Leise seufzend dreh ich meinen Kopf zu meinem neuen sitznachbar. Bei ihm habe ich gemischte Gefühle. Irgendwie wusste ich nicht ob ich so froh darüber sein sollte, dass Xenias Bruder neben mir sitzt. Dann wiederrum ist er mir lieber als wie Dylan. Glücklicherweise durfte er seinen Platz nicht wechseln. Versteht mich nicht falsch, ich mag Dylan, sehr sogar, aber seitdem er heute in der Früh erfahren hat, dass ich seine Halbschwester bin, verhaltet er sich ziemlich komisch.

„Wenn du schon nicht aufpassen willst, dann tu wenigstens so als würdest du am Unterrichtteilnehmen. Herr Poor kann Chillig sein aber man kann ihn auch sehr leicht nerven. Und wenn er etwas hasst, dann, wenn man nicht aufpasst. Und glaube mir, du willst nicht, dass er dich an deinem ersten Tag schon nicht leiden kann." Seine hellblauen Augen bohren sich eindringlich in meine.
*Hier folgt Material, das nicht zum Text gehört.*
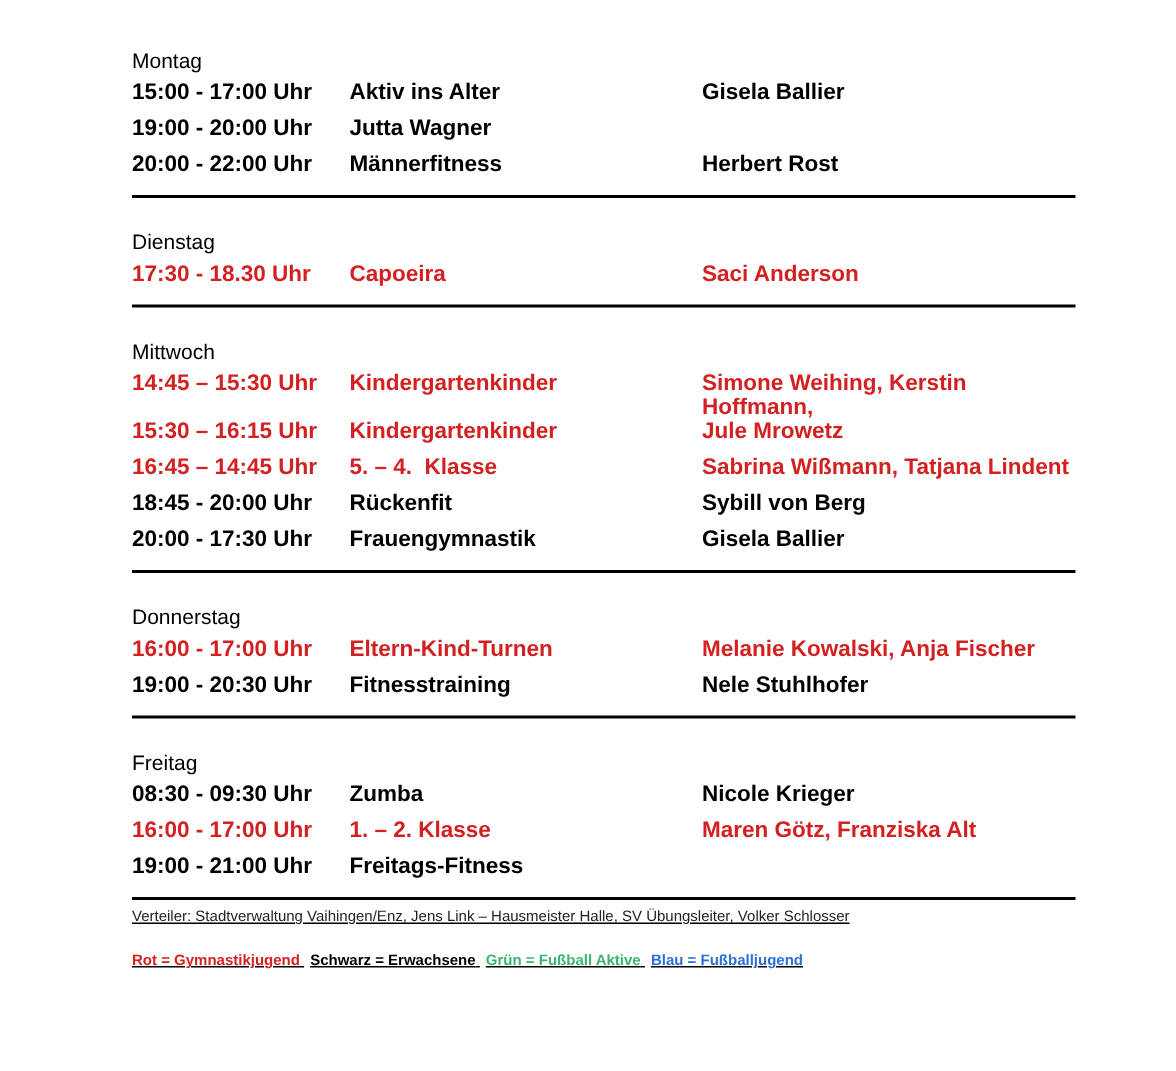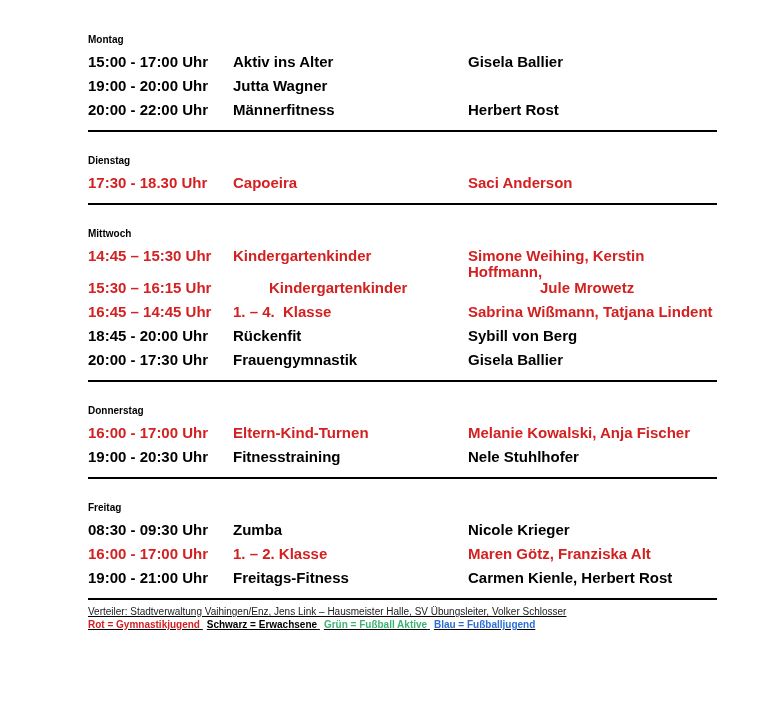--- a/index.html
+++ b/index.html
@@ -9,45 +9,45 @@
   html,body{background:#ffffff;}
   body{
     width:784px; height:714px; overflow:hidden;
     font-family:"Liberation Sans", sans-serif;
     color:var(--black);
   }
   .doc{
     padding:32px 67px 0 88px;  
   }
   .day h2{
-    font-size:10px; line-height:16px; font-weight:bold; margin:0 0 6px 0;
+    font-size:14px; line-height:16px; font-weight:normal; margin:0 0 6px 0;
   }
   .row{
     display:grid;
     grid-template-columns:145px 235px 1fr;
     font-size:15px; line-height:16px; font-weight:bold;
     margin-top:8px;
   }
   .day h2 + .row{margin-top:0;}
-  .row.tight{margin-top:0;gap:36px;}
+  .row.tight{margin-top:0;}
   .row span{white-space:pre-wrap;}
   .row[data-group="red"]{color:var(--red);}
   .row[data-group="black"]{color:var(--black);}
   hr.divider{
     border:none; border-top:2px solid #000;
     margin:12px 0 0 0; width:629px;
   }
   .day{margin-bottom:21px;}
   .day:last-of-type{margin-bottom:0;}
   .footer{margin-top:5px;text-decoration:underline;}
   .footer .note{
     font-size:10px; line-height:13px; font-weight:normal; color:var(--gray-text);
   }
   .legend{
-    font-size:10px; line-height:13px; font-weight:bold; margin-top:0;
+    font-size:10px; line-height:13px; font-weight:bold; margin-top:16px;
   }
   .legend span + span{margin-left:4px;}
   .legend [data-group="red"]{color:var(--red);}
   .legend [data-group="black"]{color:var(--black);}
   .legend [data-group="green"]{color:var(--green);}
   .legend [data-group="blue"]{color:var(--blue);}
 </style>
 </head>
 <body>
 
@@ -89,21 +89,21 @@
       <span>Kindergartenkinder</span>
       <span>Simone Weihing, Kerstin Hoffmann,</span>
     </div>
     <div class="row tight" data-group="red">
       <span>15:30 – 16:15 Uhr</span>
       <span>Kindergartenkinder</span>
       <span>Jule Mrowetz</span>
     </div>
     <div class="row" data-group="red">
       <span>16:45 – 14:45 Uhr</span>
-      <span>1. – 4.  Klasse</span>
+      <span>5. – 4.  Klasse</span>
       <span>Sabrina Wißmann, Tatjana Lindent</span>
     </div>
     <div class="row" data-group="black">
       <span>18:45 - 20:00 Uhr</span>
       <span>Rückenfit</span>
       <span>Sybill von Berg</span>
     </div>
     <div class="row" data-group="black">
       <span>20:00 - 17:30 Uhr</span>
       <span>Frauengymnastik</span>
@@ -135,21 +135,20 @@
       <span>Nicole Krieger</span>
     </div>
     <div class="row" data-group="red">
       <span>16:00 - 17:00 Uhr</span>
       <span>1. – 2. Klasse</span>
       <span>Maren Götz, Franziska Alt</span>
     </div>
     <div class="row" data-group="black">
       <span>19:00 - 21:00 Uhr</span>
       <span>Freitags-Fitness</span>
-      <span>Carmen Kienle, Herbert Rost</span>
     </div>
     <hr class="divider">
   </section>
 
   <div class="footer">
     <div class="note">Verteiler: Stadtverwaltung Vaihingen/Enz, Jens Link – Hausmeister Halle, SV Übungsleiter, Volker Schlosser</div>
     <div class="legend">
       <span data-group="red">Rot = Gymnastikjugend</span>
       <span data-group="black">Schwarz = Erwachsene</span>
       <span data-group="green">Grün = Fußball Aktive</span>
Er hatte bestimmt recht. Heute habe ich Herr Poor zum aller ersten mal und wenn man den Gerüchten glauben soll, dann führt man mit ihm eine Hassliebe. Trotzdem ist es verdammt schwer interessiert zu wirken. Mein Kopf schaltet sich einfach immer wieder aus. Und wir wollen doch realistisch bleiben, jeder Lehrer sieht doch, wenn auch nur ein Schüler mit den Gedanken wo anders ist. Das ist jetzt nicht die schwerste Aufgabe, jeder würde das vor der Klasse sehen können.

„Es ist aber zum Einschlafen.", murmle ich.

„Ja, ich kanns sehen.", nickt er mit gerunzelter Stirn. „Was auch bedeutet, dass der Poor es bestimmt auch sieht."